- Given records:
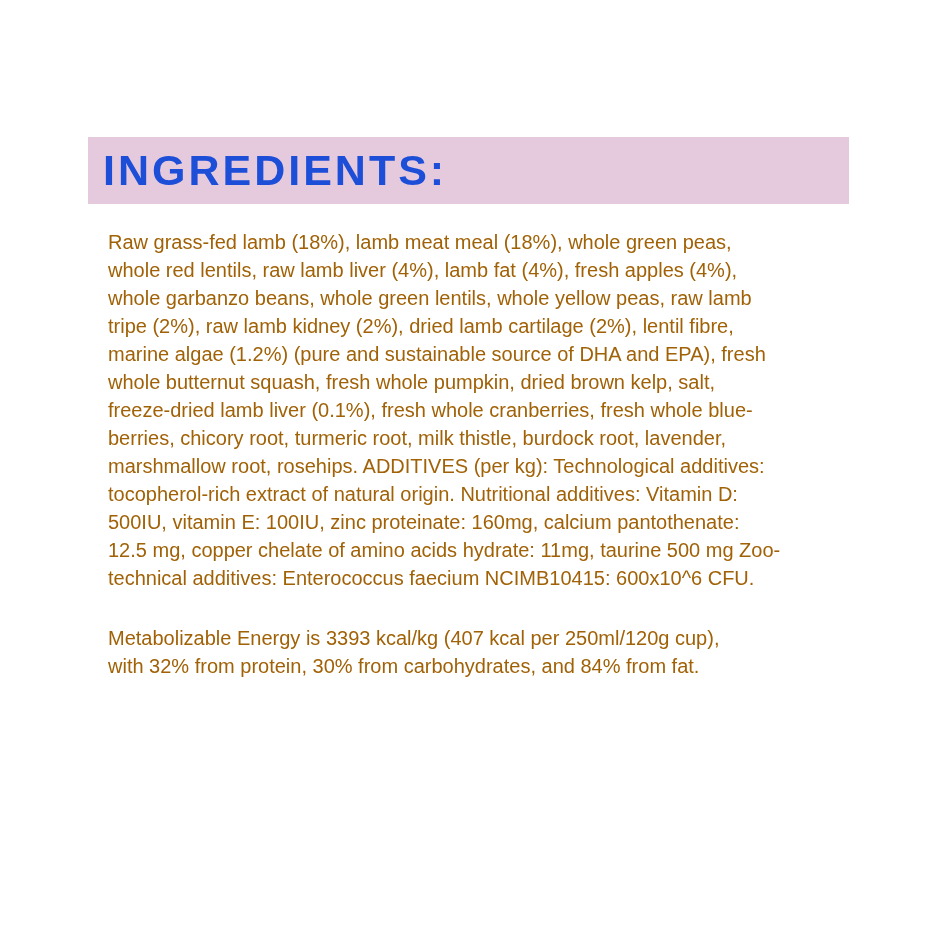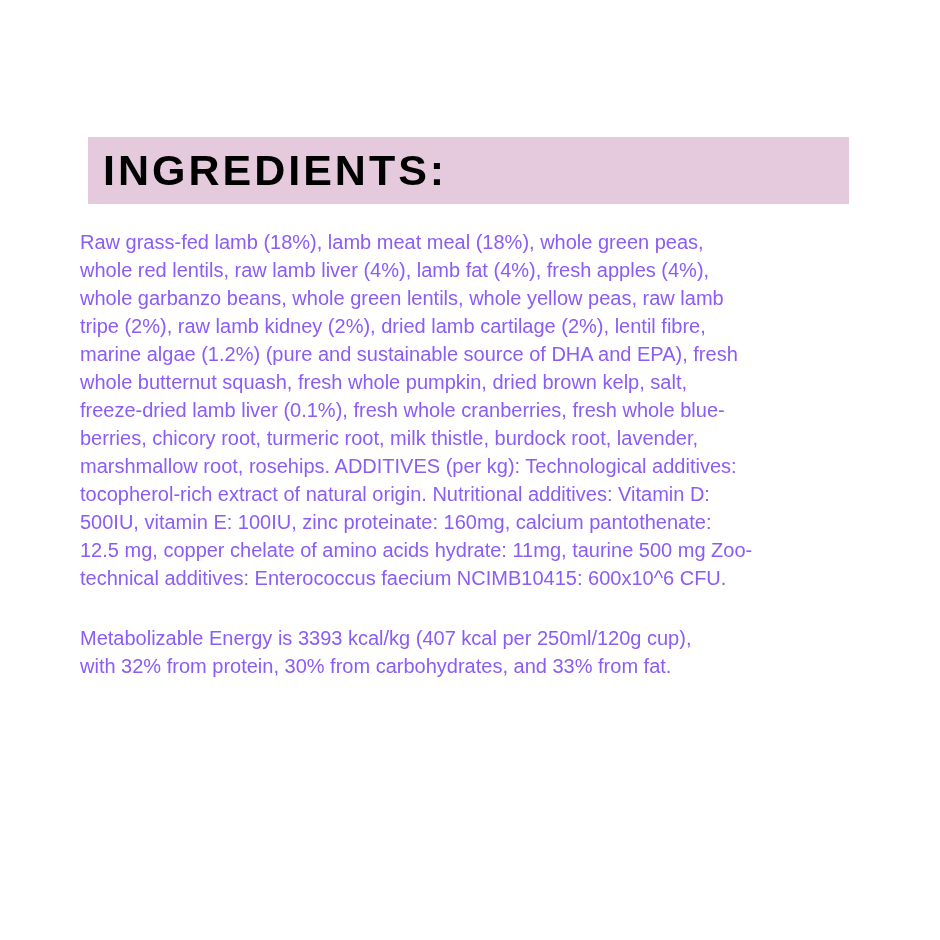"INGREDIENTS:" .ingredients-title { color: #000000 -> #1d4ed8 }
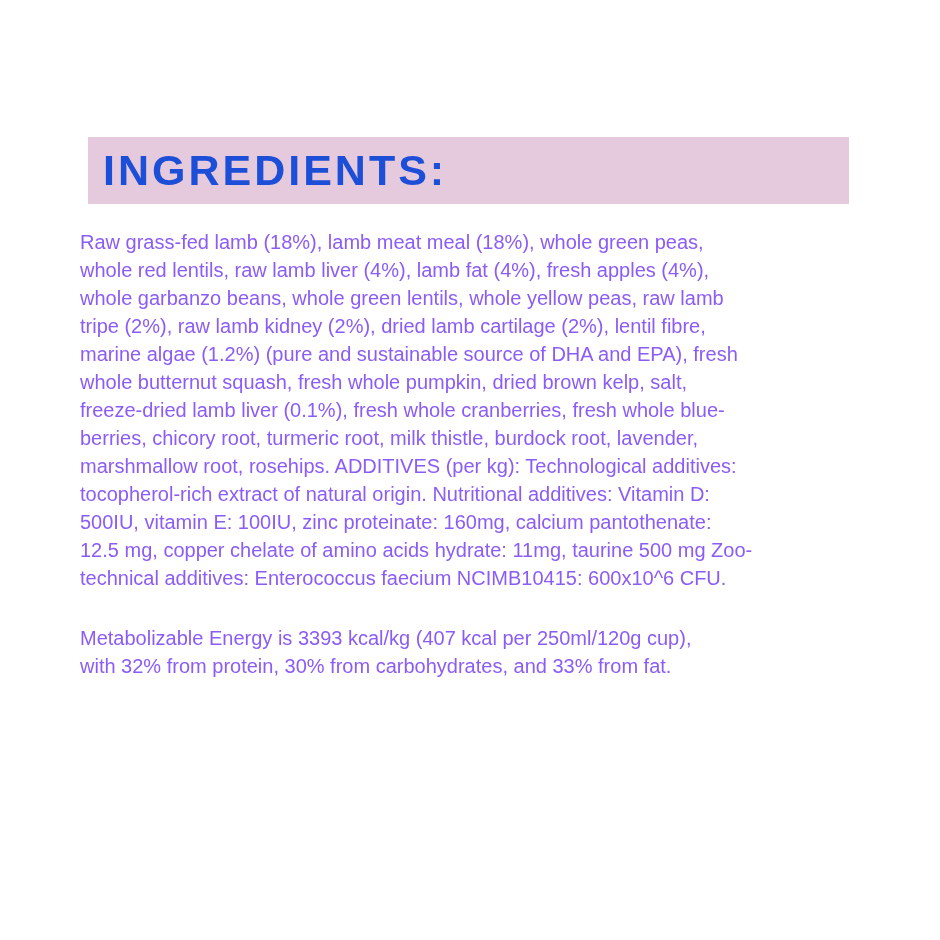"Raw grass-fed lamb (18%), lamb" .body-text { color: #8b5cf6 -> #a16207; left: 80px -> 108px }
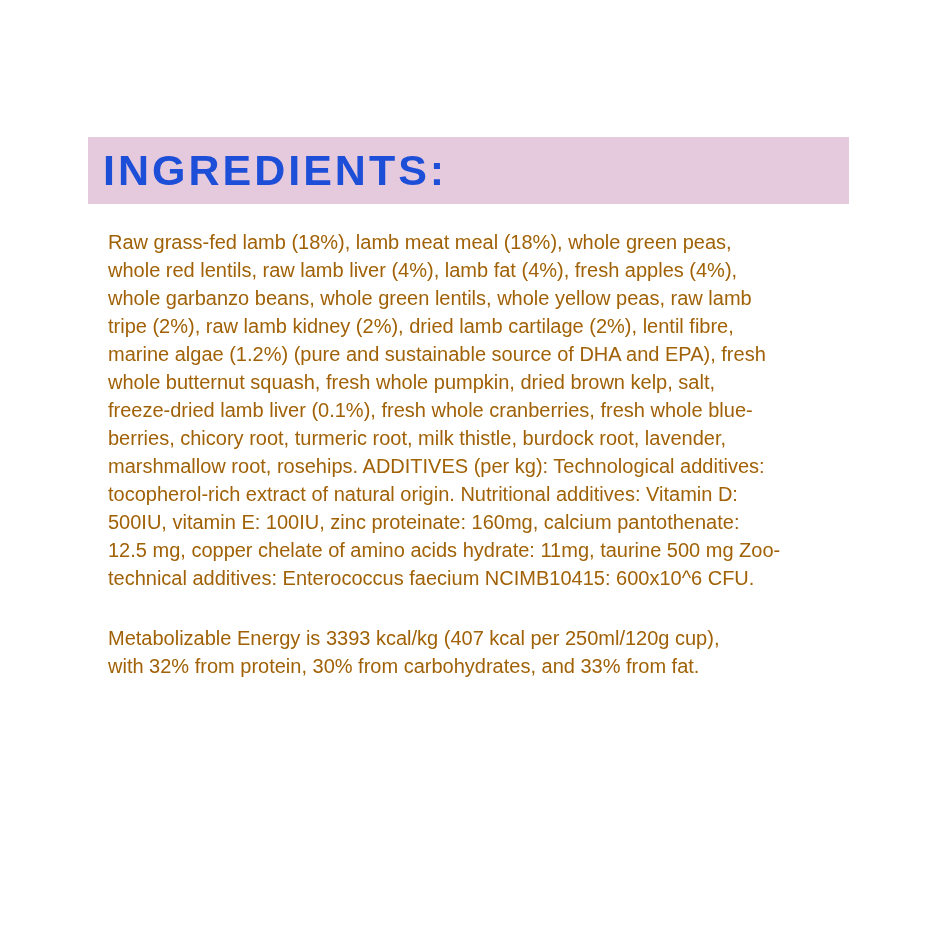"Metabolizable Energy is 3393 kcal/kg" p.para-energy { text: 33% -> 84% }
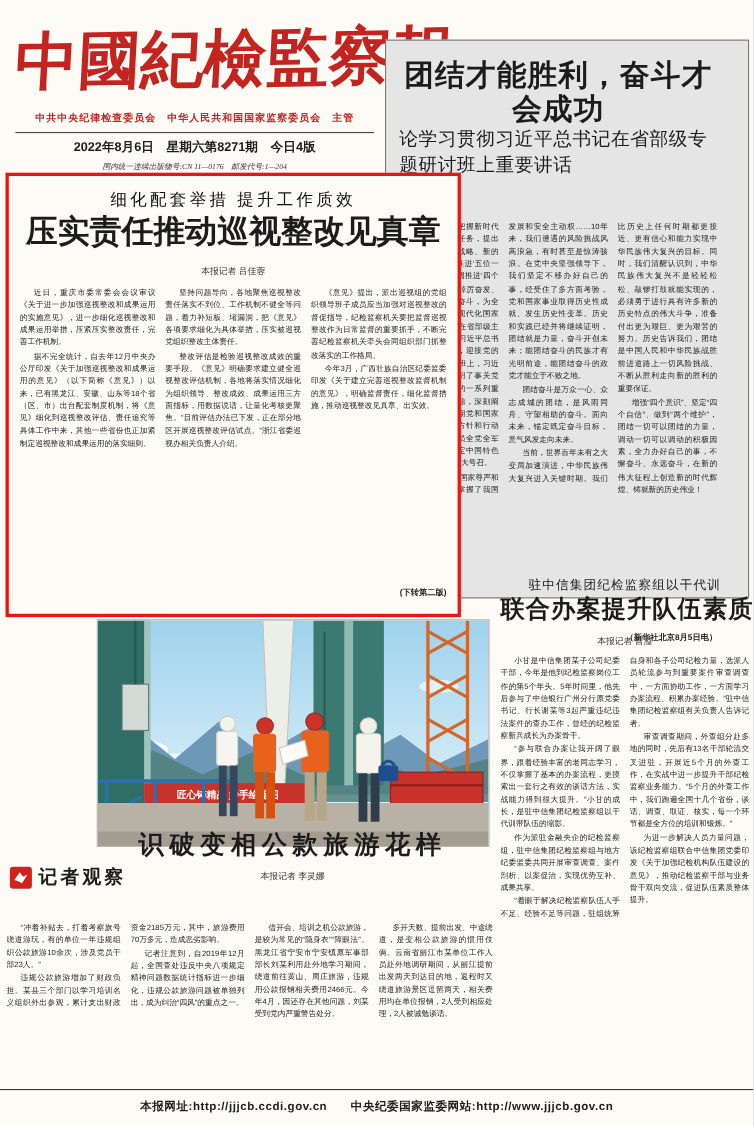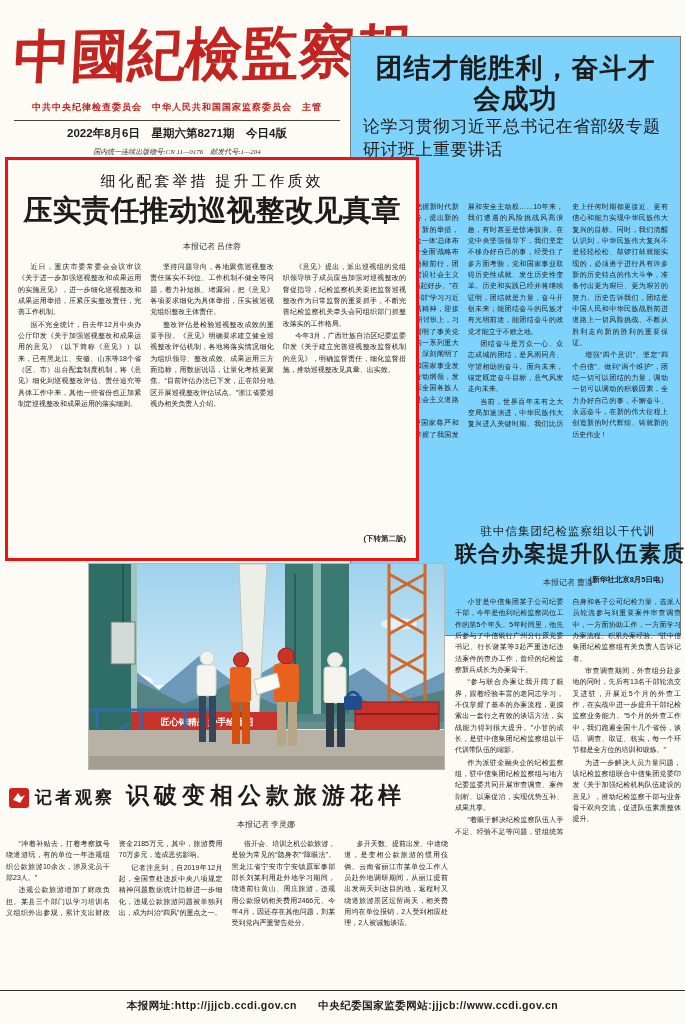"团结才能胜利，奋斗才会成功" .editorial { background: #7dd3fc -> #e5e5e5; height: 600px -> 508px; padding: 16px 12px 8px 12px -> 16px 28px 8px 12px }
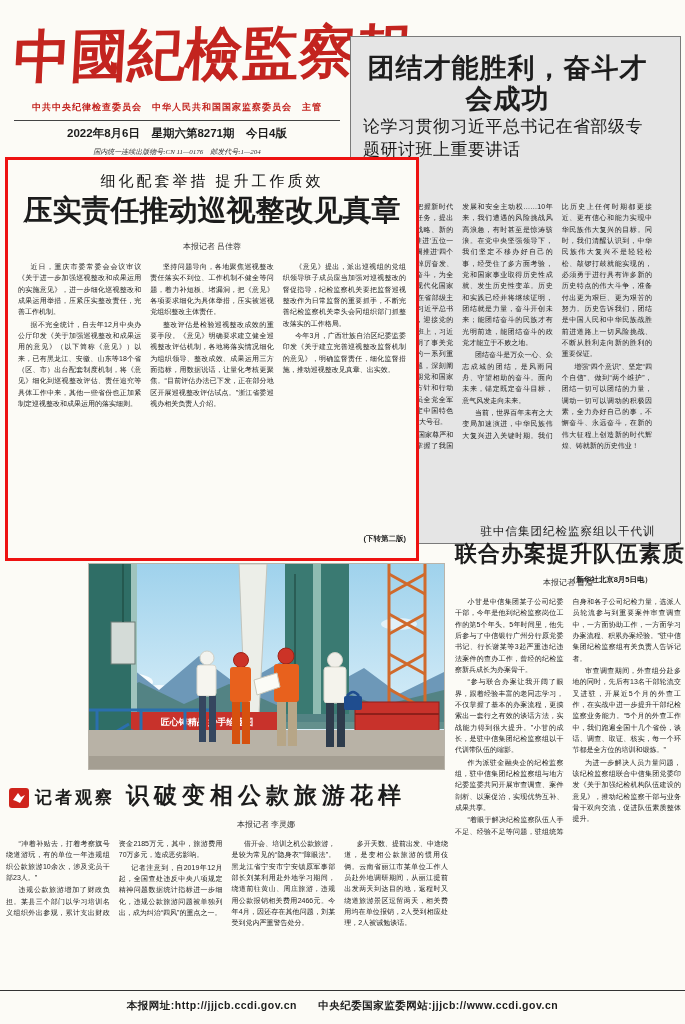"识破变相公款旅游花样" .observer-head { top: 780px -> 752px }
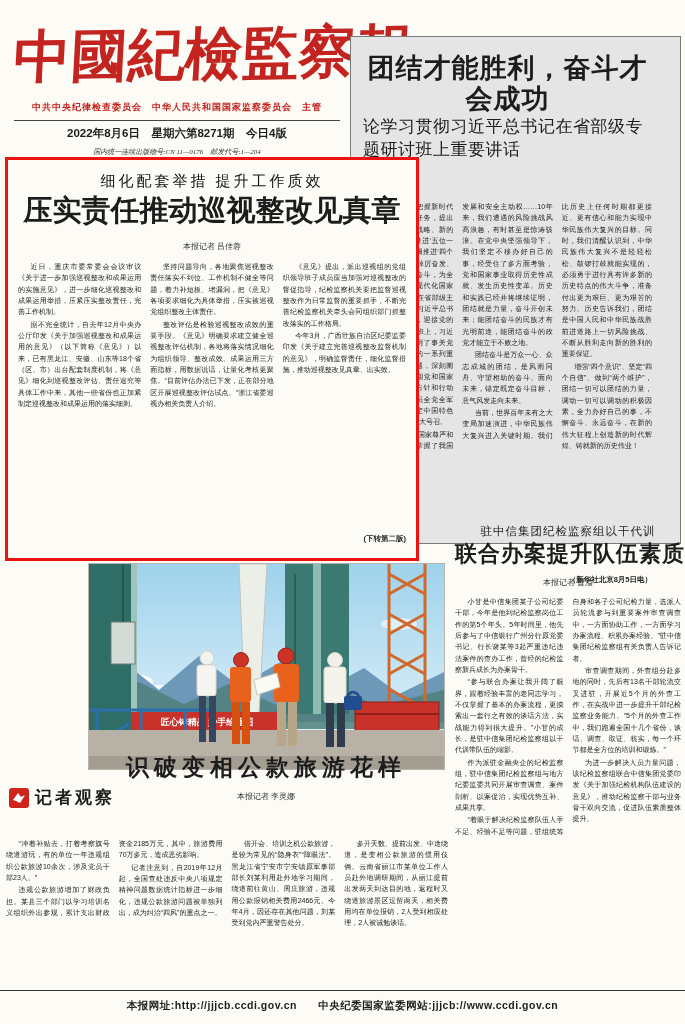"中央纪委国家监委网站:jjjcb://www.ccdi.gov.cn" span { text: :jjjcb://www.ccdi.gov.cn -> :http://www.jjjcb.gov.cn }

- Task item: Nothing but the records, repeated exactly and stripped of pictures, should appear in the answer.

- Task solution:
"INGREDIENTS:" .ingredients-title { color: #000000 -> #1d4ed8 }
"Raw grass-fed lamb (18%), lamb" .body-text { color: #8b5cf6 -> #a16207; left: 80px -> 108px }
"Metabolizable Energy is 3393 kcal/kg" p.para-energy { text: 33% -> 84% }
"团结才能胜利，奋斗才会成功" .editorial { background: #7dd3fc -> #e5e5e5; height: 600px -> 508px; padding: 16px 12px 8px 12px -> 16px 28px 8px 12px }
"识破变相公款旅游花样" .observer-head { top: 780px -> 752px }
"中央纪委国家监委网站:jjjcb://www.ccdi.gov.cn" span { text: :jjjcb://www.ccdi.gov.cn -> :http://www.jjjcb.gov.cn }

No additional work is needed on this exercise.